START Listed entries

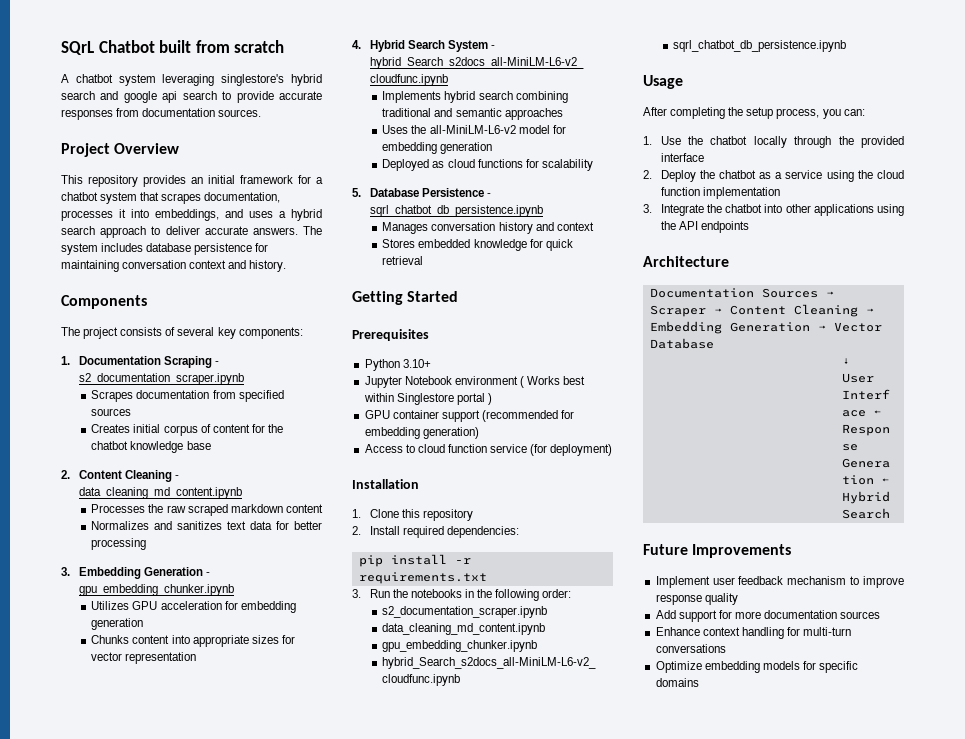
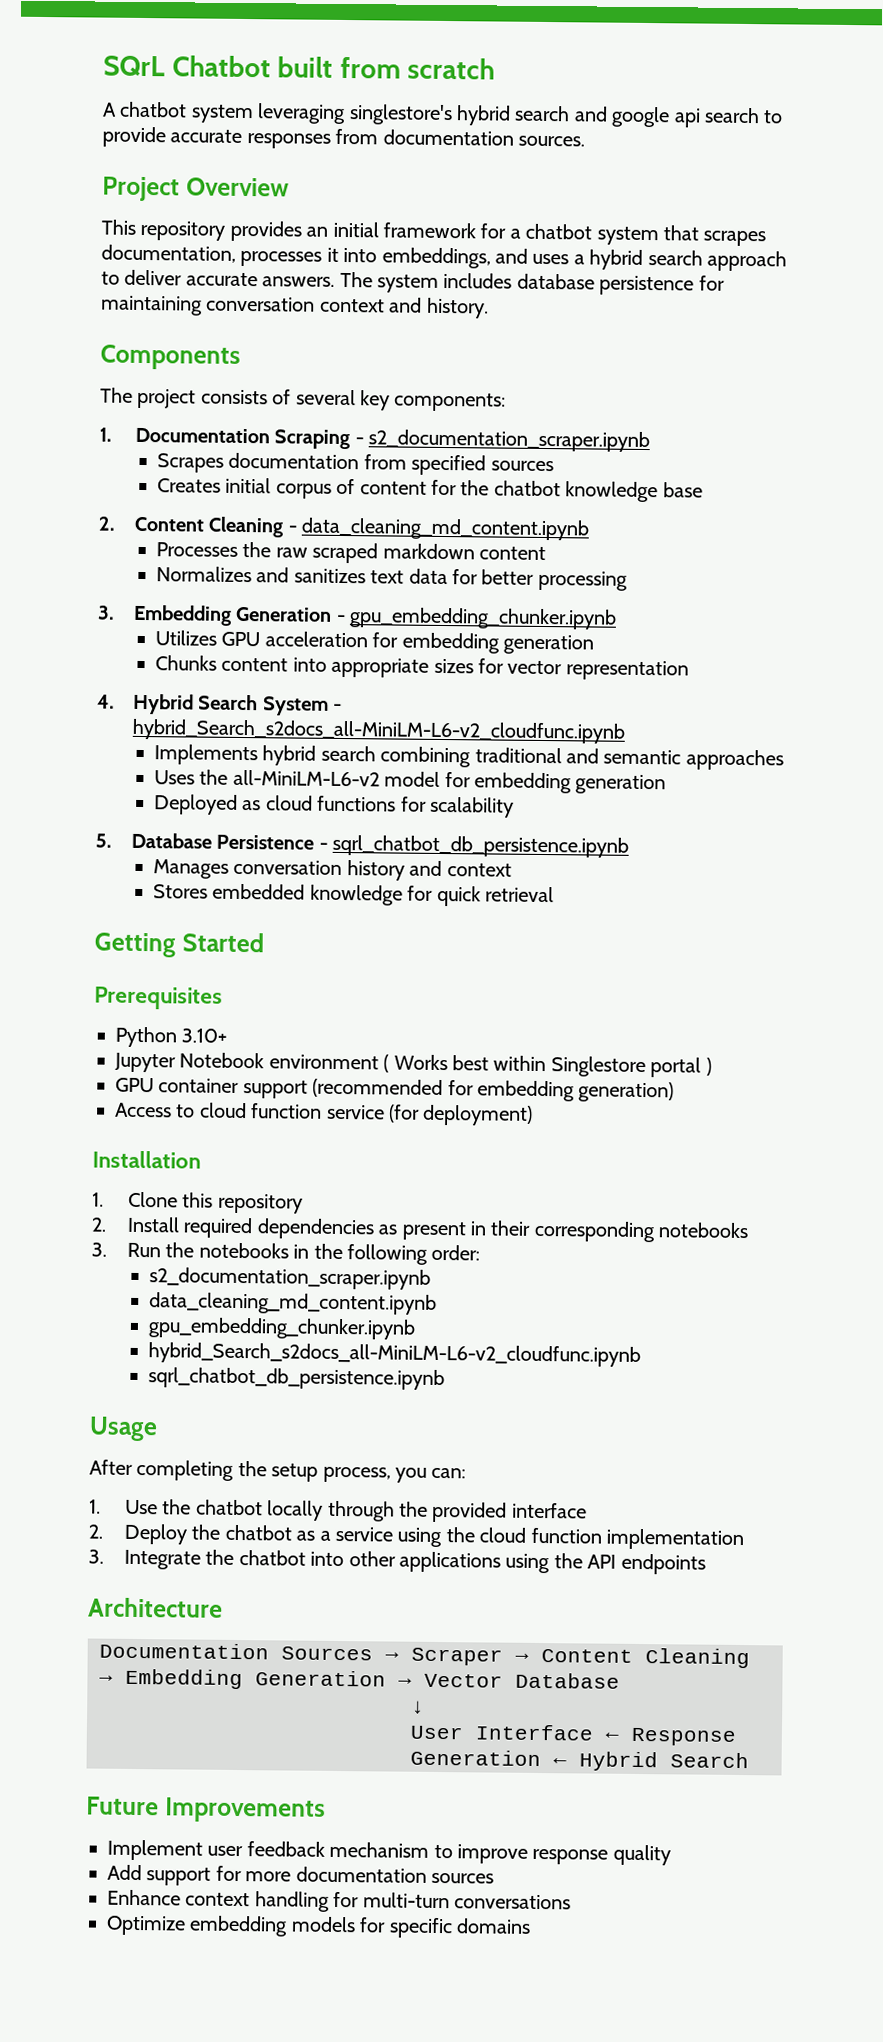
- 2. Install required dependencies:
- pip install -r requirements.txt
+ 2. Install required dependencies as present in their corresponding notebooks

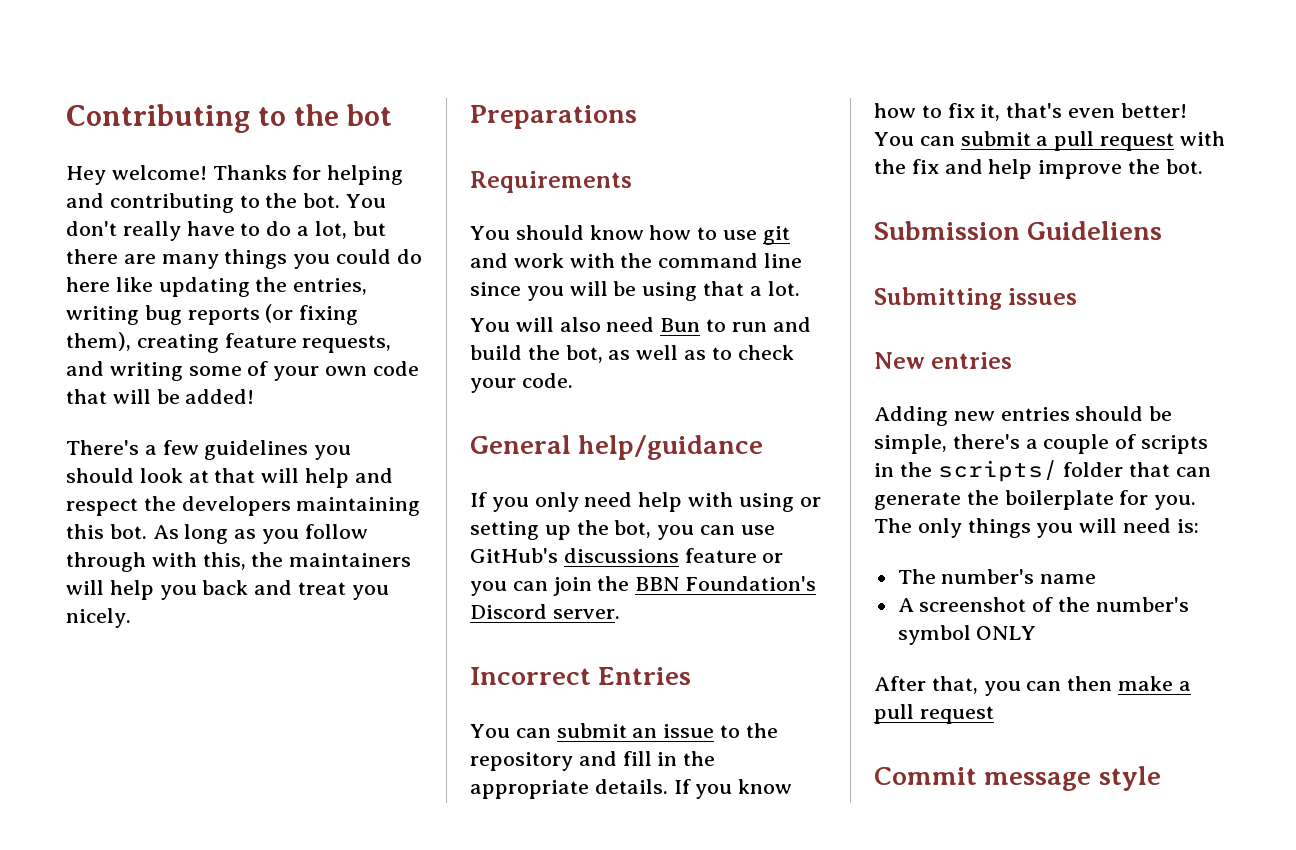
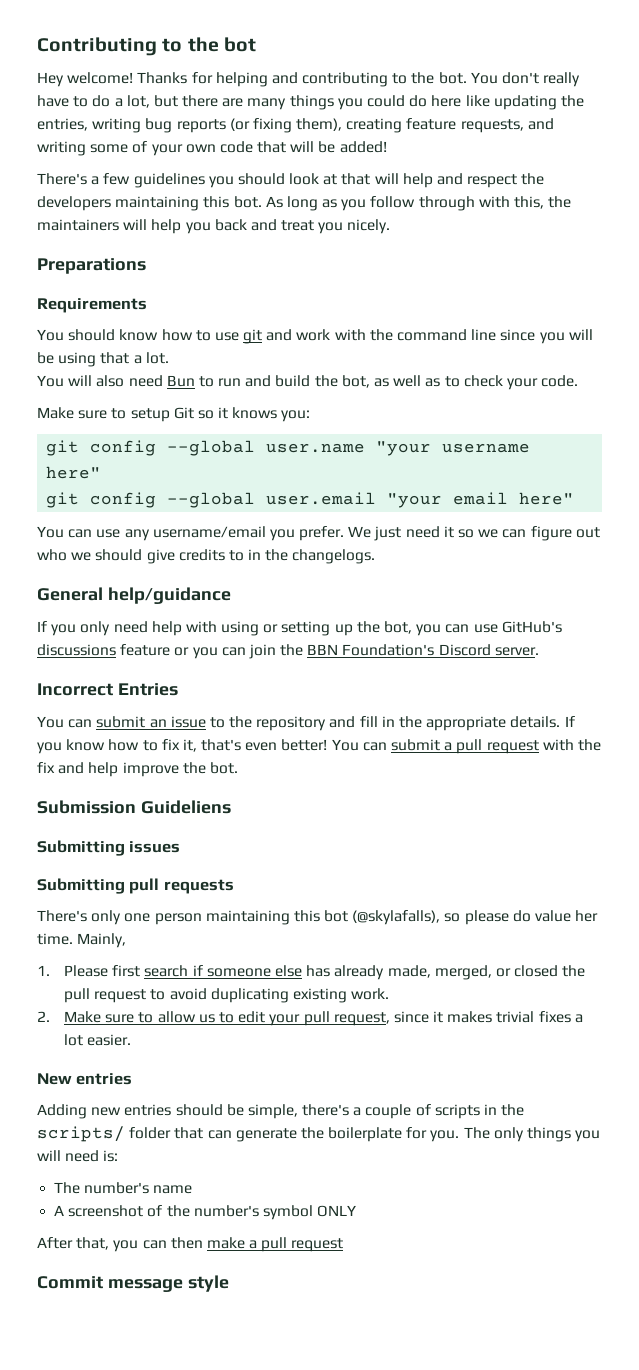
+ Make sure to setup Git so it knows you:
+ git config --global user.name "your username here"
+ git config --global user.email "your email here"
+ You can use any username/email you prefer. We just need it so we can figure out who we should give credits to in the changelogs.
+ Submitting pull requests
+ There's only one person maintaining this bot (@skylafalls), so please do value her time. Mainly,
+ 1. Please first search if someone else has already made, merged, or closed the pull request to avoid duplicating existing work.
+ 2. Make sure to allow us to edit your pull request, since it makes trivial fixes a lot easier.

END Listed entries

__Exercise directions__
The lines to be extracted begin at the line containing "- pip install -r requirements.txt" and continue through the final line of the material above, both ends included. Reproduce them exactly, without the pictures.

__Result of the exercise__
- pip install -r requirements.txt
+ 2. Install required dependencies as present in their corresponding notebooks

+ Make sure to setup Git so it knows you:
+ git config --global user.name "your username here"
+ git config --global user.email "your email here"
+ You can use any username/email you prefer. We just need it so we can figure out who we should give credits to in the changelogs.
+ Submitting pull requests
+ There's only one person maintaining this bot (@skylafalls), so please do value her time. Mainly,
+ 1. Please first search if someone else has already made, merged, or closed the pull request to avoid duplicating existing work.
+ 2. Make sure to allow us to edit your pull request, since it makes trivial fixes a lot easier.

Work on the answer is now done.